Oldenbarnevelt dan teman-temannya berada dalam tahanan hingga November 1618, lalu diperiksa sebelum sebuah komisi dibentuk oleh penguasa. Dia muncul lebih dari 60 kali sebelum anggota komisi memeriksanya secara intensif. Selama masa penyelidikan, dia tidak diperbolehkan untuk menulis apapun dan dilarang menulis pembelaan.
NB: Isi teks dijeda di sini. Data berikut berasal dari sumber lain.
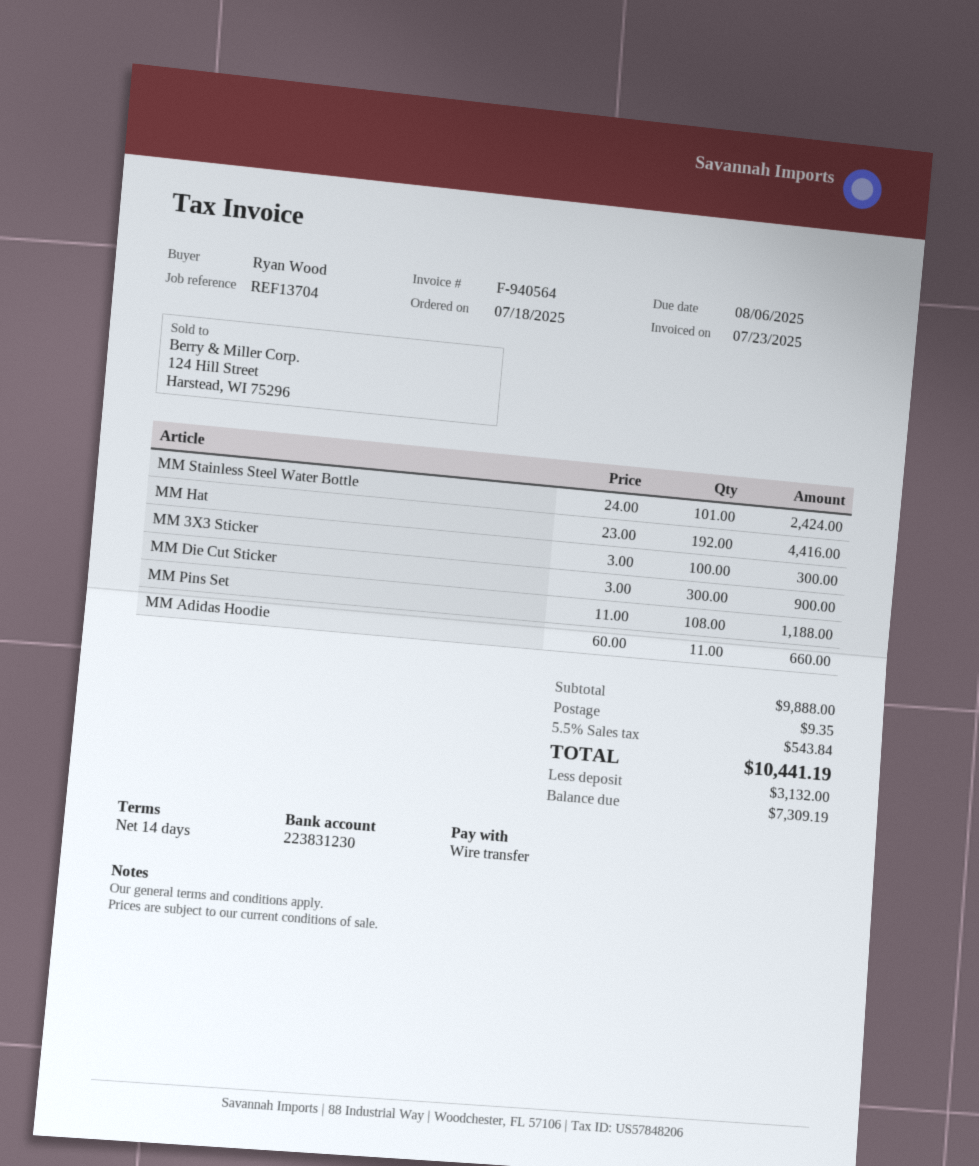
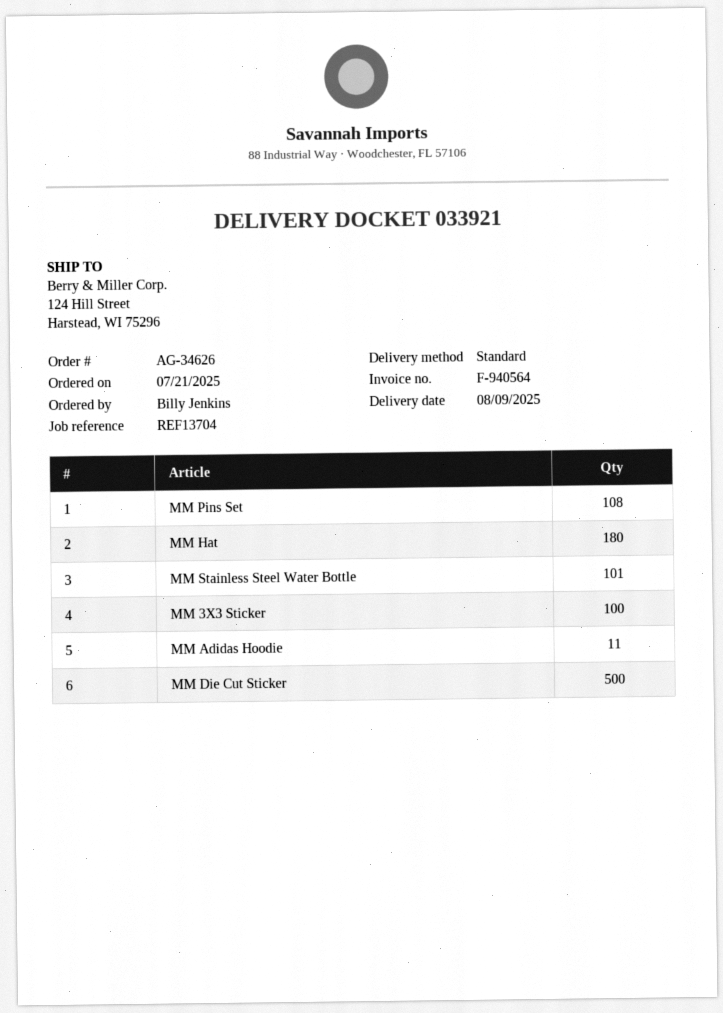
order date: 2025-07-18 -> 2025-07-21
ordered by: Ryan Wood -> Billy Jenkins
MM Hat: 192 -> 180
MM Die Cut Sticker: 300 -> 500

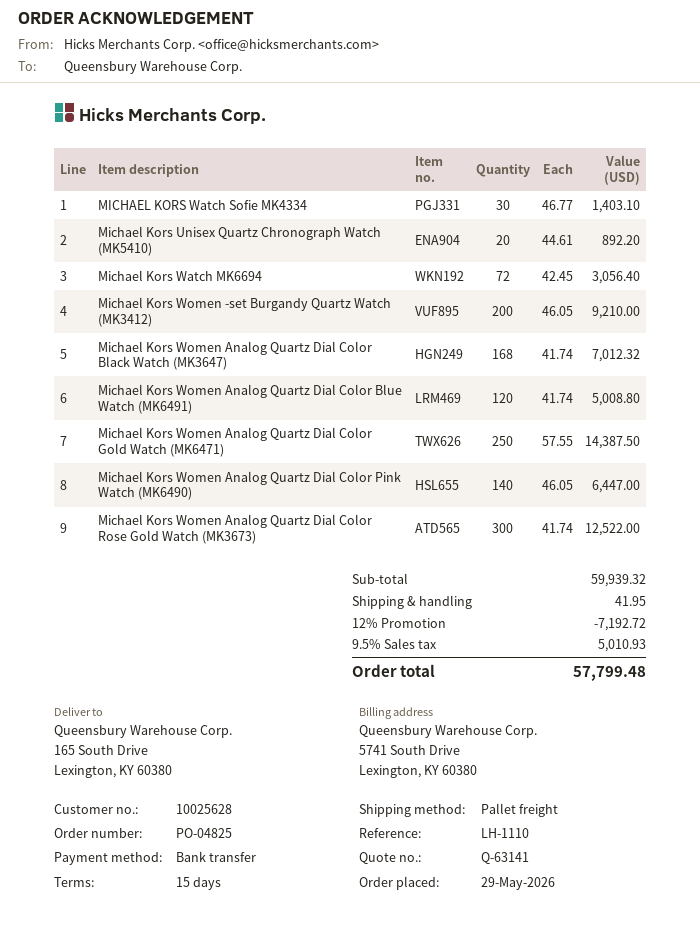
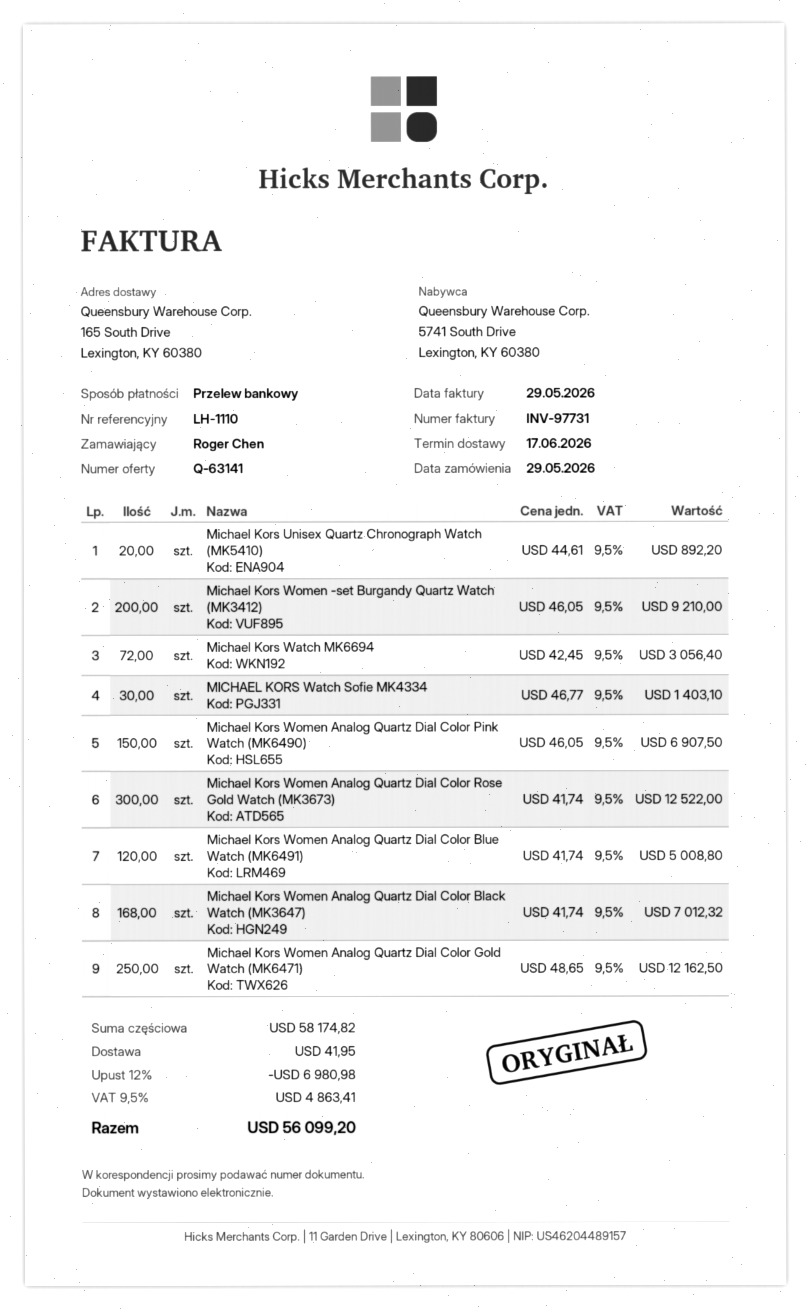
Michael Kors Women Analog Quartz Dial Color Gold Watch (MK6471): 250 x 57.55 = 14387.50 -> 250 x 48.65 = 12162.50
Michael Kors Women Analog Quartz Dial Color Pink Watch (MK6490): 140 x 46.05 = 6447.00 -> 150 x 46.05 = 6907.50
subtotal: 59939.32 -> 58174.82
discount: 12% = 7192.72 -> 12% = 6980.98
tax: 9.5% = 5010.93 -> 9.5% = 4863.41
total: 57799.48 -> 56099.20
Pada tanggal 20 Februari 1619, Oldenbarnevelt didakwa di pengadilan istimewa yang terdiri dari 24 juri, hanya sebagian dari mereka yang merupakan warga Belanda dan hampir dari mereka adalah lawan politik Oldenbarnevelt. Komisi peradilan istimewa ini sangat diperlukan karena tidak seperti di provinsi yang mandiri, pemerintah federal tidak memiliki cabang dari pengadilannya. Normalnya, tuduhan akan dibawa ke pengadilan tinggi di Provinsi Holland dan Zeeland. Namun, pada kasus ini Oldenbarnevelt dituduh melawan Generaliteit atau pemerintah federal maka dari itu pengadilan harus dilakukan oleh pengadilan istimewa yang dibentuk penguasa. Hal ini akhirnya menjadi ketentuan pada kasus yang sama (kasus pada Amboyna Massacre), pengadilan pada terdakwa dilakukan oleh pengadilan istimewa.
Kematian dan Peninggalan
Setelah melewati banyak pengadilan. Akhirnya pada hari Minggu, 12 Mei 1619, muncul pengumuman tentang hukuman mati terhadap Oldenbarnevelt. Dan pada hari itu juga, pada usia 71 tahun, Oldenbarnevelt dipancung di Binnenhof, Den Haag. Jasadnya lalu dimakamkan di makam keluarga di bawah sebuah kapel di Binnenhof.
Oldenbarnevelt meninggalkan dua putra yaitu, Reinier van Oldenbarnevelt, Willem van Oldenbarnevelt, dan dua orang putri.
Kapal feri di Belanda bernama Johan van Oldenbarnevelt, memakai namanya sejak 1930 hingga 1963.